Skip to content

The cta-statistics-update tool

Danger

This tool only works for PostgreSQL and Oracle database.

Introduction

The cta-statistics-update tool is a C++ command line tool that allows the user to perform a per-Tape statistics update in the CTA Catalogue database.

This documentation will present how to configure this tool and how it works.

Configuration of the cta-statistics-update tool

As this tool only interrogates and updates the CTA Catalogue database, it only needs the Catalogue database configuration file. The content of the configuration file has to be done according to the catalogue/cta-catalogue.conf.example file.

Running the cta-statistics-update tool

In order to run the tool, just type :

cta-statistics-update path_to_cta_catalogue_conf.conf

What does this tool do

Checks that the Catalogue contains the tables and the columns needed for updating

In order to compute the Per-tape statistics, the tool needs the following TABLES and COLUMNS to exist:

Tables Columns
TAPE VID
NB_MASTER_FILES
MASTER_DATA_IN_BYTES
DIRTY
NB_COPY_NB_1
COPY_NB_1_IN_BYTES
NB_COPY_NB_GT_1
COPY_NB_GT_1_IN_BYTES
TAPE_FILE VID
FSEQ
ARCHIVE_FILE_ID
COPY_NB
ARCHIVE_FILE ARCHIVE_FILE_ID
SIZE_IN_BYTES
IS_DELETED

Executes a SQL UPDATE query on the TAPE table

The query will update every tape which has the flag DIRTY set to 1. This flag is automatically set to 1 by CTA when files are added or removed.

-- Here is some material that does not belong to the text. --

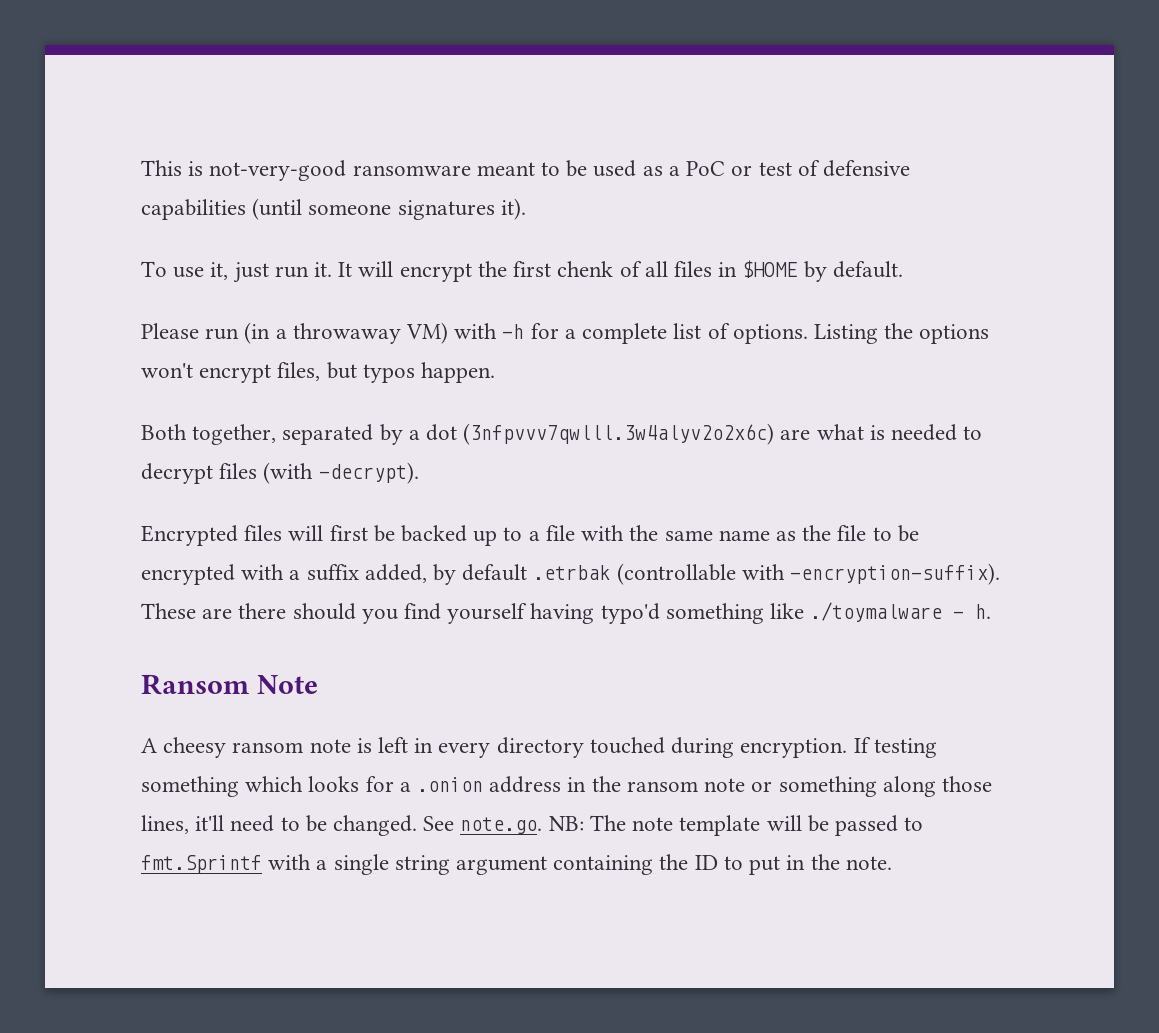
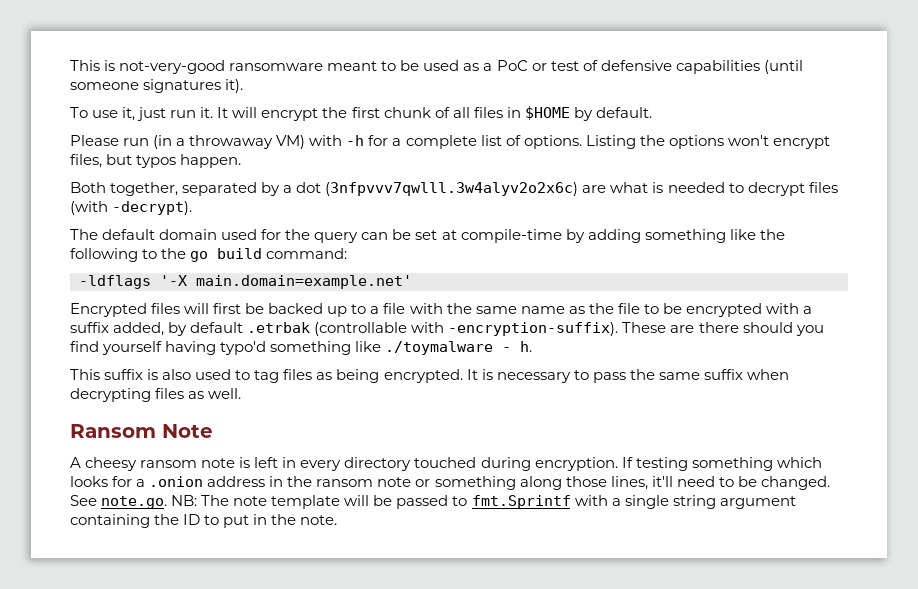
[557,261,614,277] chenk -> [383,107,431,118] chunk
(419, 473) none -> [70,229,785,243] [70,248,348,262] [79,275,412,289] // The default domain used for the query can be set at compile-time by adding something like the following to the go build command: // -ldflags '-X main.domain=example.net'
(992, 611) none -> [70,369,789,383] [70,388,242,402] // This suffix is also used to tag files as being encrypted. It is necessary to pass the same suffix when decrypting files as well.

The following fields will be updated on the TAPE table:

  • DIRTY is set to 0
  • NB_MASTER_FILES: The number of tape files present which have not been deleted. Counts 1st, 2nd, ... copies as one file each.
  • MASTER_DATA_IN_BYTES: The amount of "useful data" on the tape, i.e. the sum of the size in bytes of all the MASTER files that the tape contains. This term corresponds to the WLCG term "Amount of Data Stored"/"usedSize".
  • NB_COPY_NB_1: The number of unique tape files on the tape. This is the count one gets when only counting first copies. The sum of all nbCopyNb1 statistics from all tapes should equal the number of archive files in the system.
  • COPY_NB_1_IN_BYTES: The amount of data in the tape when counting only unique tape files. Or, in other words, when only counting the first copy of each archive file.
  • NB_COPY_NB_GT_1: The number of replicated tape files on the tape. This is the count one gets when only counting 2nd, 3rd, ... copies.
  • COPY_NB_GT_1_IN_BYTES: The amount of data on the tape when counting only tape files which are 2nd, 3rd, ... copies.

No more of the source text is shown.